Objetivamente, tratando de ser justo con esta merma política que padecemos, no hay nada que despierte la más mínima curiosidad a la izquierda de Pedro Sánchez. En el frenopático podemita, ni la Niña de la Curva ni Lady Tenacillas tienen la menor posibilidad de heredar el trono rojo. Errejón, antaño joven promesa progre, cayó en desgracia tras aquel desdichado suceso con Elisa Mouliaá. Pablo Iglesias ocupa sus días como tabernero y magnate mediático. Su ex mujer imparte doctrina feminista desde Bruselas. El resto de posibilidades socialistas están en la cárcel por corrupción.
Rufián tiene chulería y descaro, y apenas hay límites morales que puedan detener su desmedida ambición. Recordemos el día que entrevistó a la youtuber Estíbaliz Quesada, más conocida como «Soy una pringada». Su célebre «hay que matar a los simpatizantes de VOX» recibió una suave sonrisa de Rufián como respuesta, si bien después se vio obligado a rectificar. Cualquiera que sepa leer una mirada y una sonrisa espontáneas sabe que ahí había lo mismo que hubo en Paracuellos del Jarama en noviembre del ’36: odio al que piensa distinto. La única diferencia es que hoy es más difícil llevar un arma encima.

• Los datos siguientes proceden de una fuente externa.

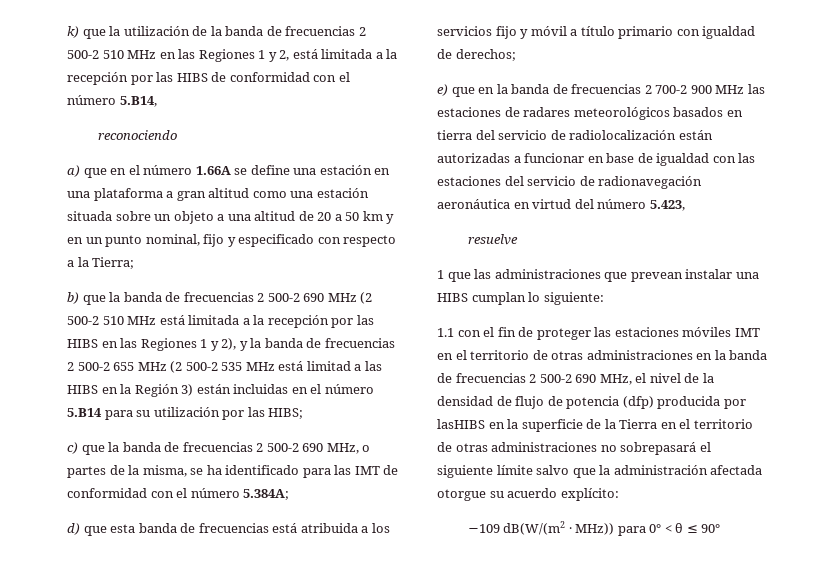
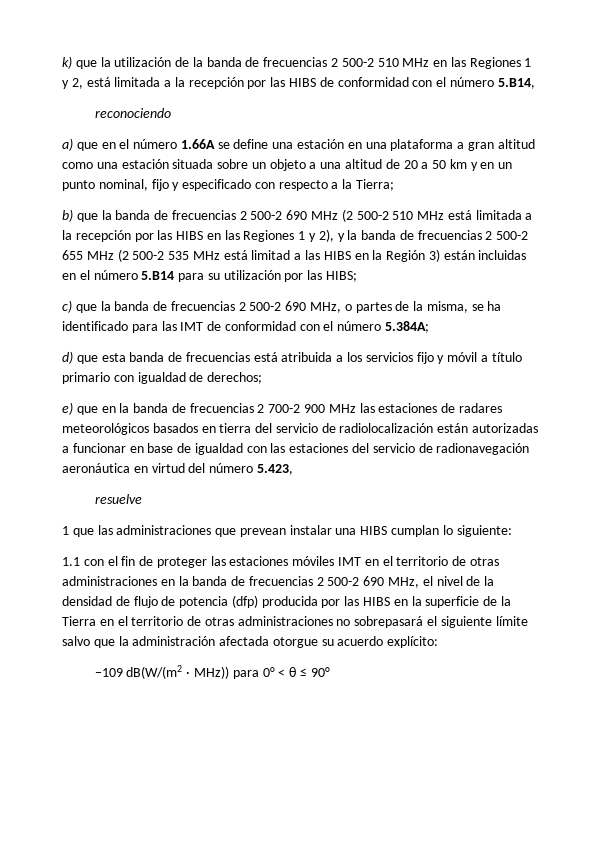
- 1.1 con el fin de proteger las estaciones móviles IMT en el territorio de otras administraciones en la banda de frecuencias 2 500-2 690 MHz, el nivel de la densidad de flujo de potencia (dfp) producida por lasHIBS en la superficie de la Tierra en el territorio de otras administraciones no sobrepasará el siguiente límite salvo que la administración afectada otorgue su acuerdo explícito:
+ 1.1 con el fin de proteger las estaciones móviles IMT en el territorio de otras administraciones en la banda de frecuencias 2 500-2 690 MHz, el nivel de la densidad de flujo de potencia (dfp) producida por las HIBS en la superficie de la Tierra en el territorio de otras administraciones no sobrepasará el siguiente límite salvo que la administración afectada otorgue su acuerdo explícito:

Rufián se siente heredero de Companys como Sánchez se siente heredero de Largo Caballero, porque ambos comparten la estrategia que reinauguró Zapatero tras el 11-M. La izquierda pastueña y liberal de Felipe González y Javier Solana dejó paso a ésta otra vengativa y guerracivilista; la izquierda que en los medios afines y en las redes sociales subvencionadas representan los Antonio Maestre, Fonsi Loaiza o el mismo Pablo Echenique, antaño diputado y hoy simple agitador de miedos y rencores. Es la misma izquierda cainita de siempre, adoradora de la guillotina francesa donde está el origen de su ideología criminal.
A falta de talento, la izquierda necesita un chulo. Un chulo capaz de bailar con Esther Expósito, embelesar a Vito Quiles y poner celoso a Javier Ruiz. Un nuevo macho alfa sin piojos en la coleta. El nuevo Lenin español con sabor a butifarra de La Garriga. Es lo máximo a lo que puede aspirar la rojambre que se va a quedar huérfana cuando vea a Pedro Sánchez seguir los pasos de Ábalos y de Cerdán. Rufián ha decidido que se queda en Madrid para siempre. Algunos trabajan ya en el diseño de su politburó de pacotilla.